This story was originally published by the WND News Center.
A state court has ruled that government entities must pay "just compensation" to citizens when it is due.
The fight has come up in a number of cases across the nation in recent years, several times because homes have been destroyed by police actions and the owners want compensation.
Another was when authorities built a dam that caused repeated floods on – and damage to – several agricultural businesses.
The newest is a series of problems created by the actions of the Sewerage and Water Board of New Orleans.
The state Supreme Court has ruled that such judgments must be paid.
According to the Institute for Justice, "From 2013 to 2016, several landowners in New Orleans had their property either damaged or their ability to use their home and church interfered with while the Sewerage and Water Board of New Orleans worked on a flood control project called the Southeast Louisiana Urban Drainage Project."
The legal team said, "Following the damage to their properties, the neighbors sued the SWB for the damage. The property owners won an inverse condemnation claim, and the court awarded them $998,872 in cumulative damages and $517,231 in attorney’s fees. On appeal, the Fourth Circuit Court of Appeal of Louisiana upheld that ruling."

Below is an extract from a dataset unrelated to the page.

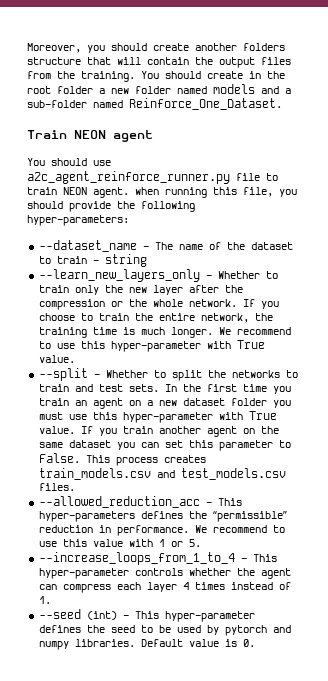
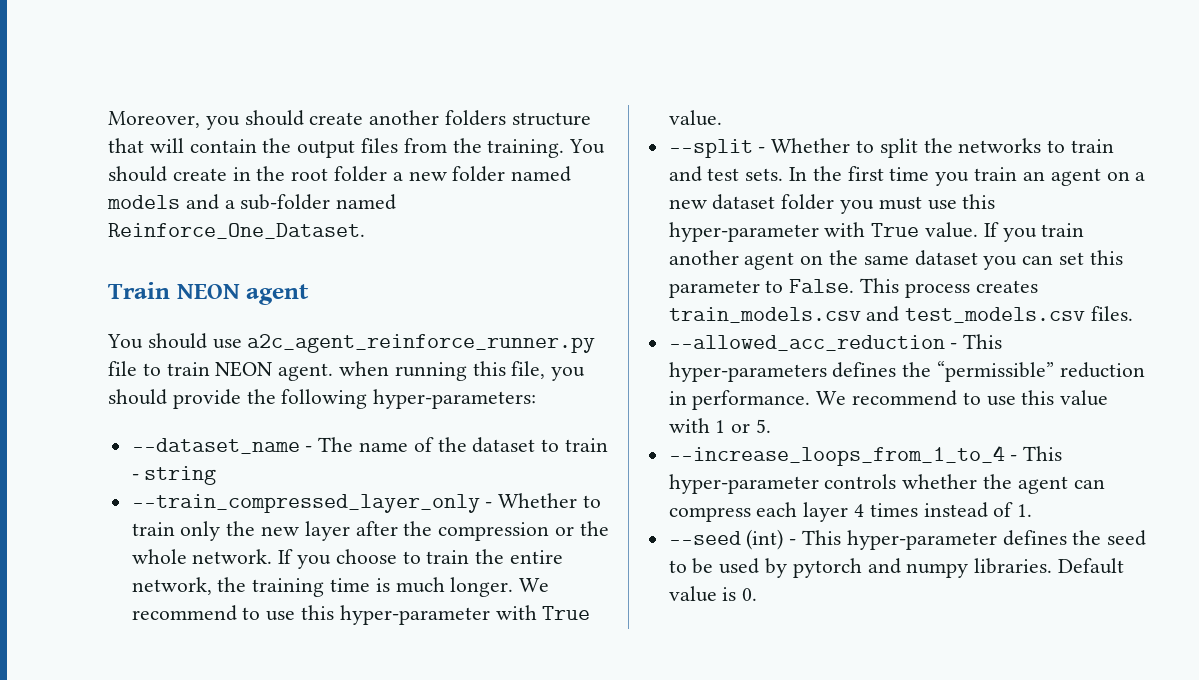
- --learn_new_layers_only - Whether to train only the new layer after the compression or the whole network.
+ --train_compressed_layer_only - Whether to train only the new layer after the compression or the whole network.
- --allowed_reduction_acc - This hyper-parameters defines the “permissible” reduction in performance.
+ --allowed_acc_reduction - This hyper-parameters defines the “permissible” reduction in performance.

The board, however, refused to pay.
"The Constitution’s requirements are just that – requirements, not suggestions," said IJ Deputy Litigation Director Robert McNamara. "The government’s argument that it could withhold payment when it damages someone’s property was always absurd, and property owners across Louisiana should sleep a little better now that the Louisiana Supreme Court has said so."
The court ruling said governments that take private property must actually pay for what they take, rejecting a local sewerage board’s argument that it had fulfilled its constitutional duty to pay "just compensation" by giving property owners what amounted to an unenforceable IOU.
"Until Friday, Louisiana government agencies took the position that the Constitution required them to pay just compensation when they took property but also didn’t require them to actually pay anything on the judgments courts entered ordering them to pay for the property they took," said IJ lawyer Brian Morris. "This ruling closes one of the biggest loopholes in American property rights, and it ensures that 'compensation' means actual payment, not meaningless IOUs."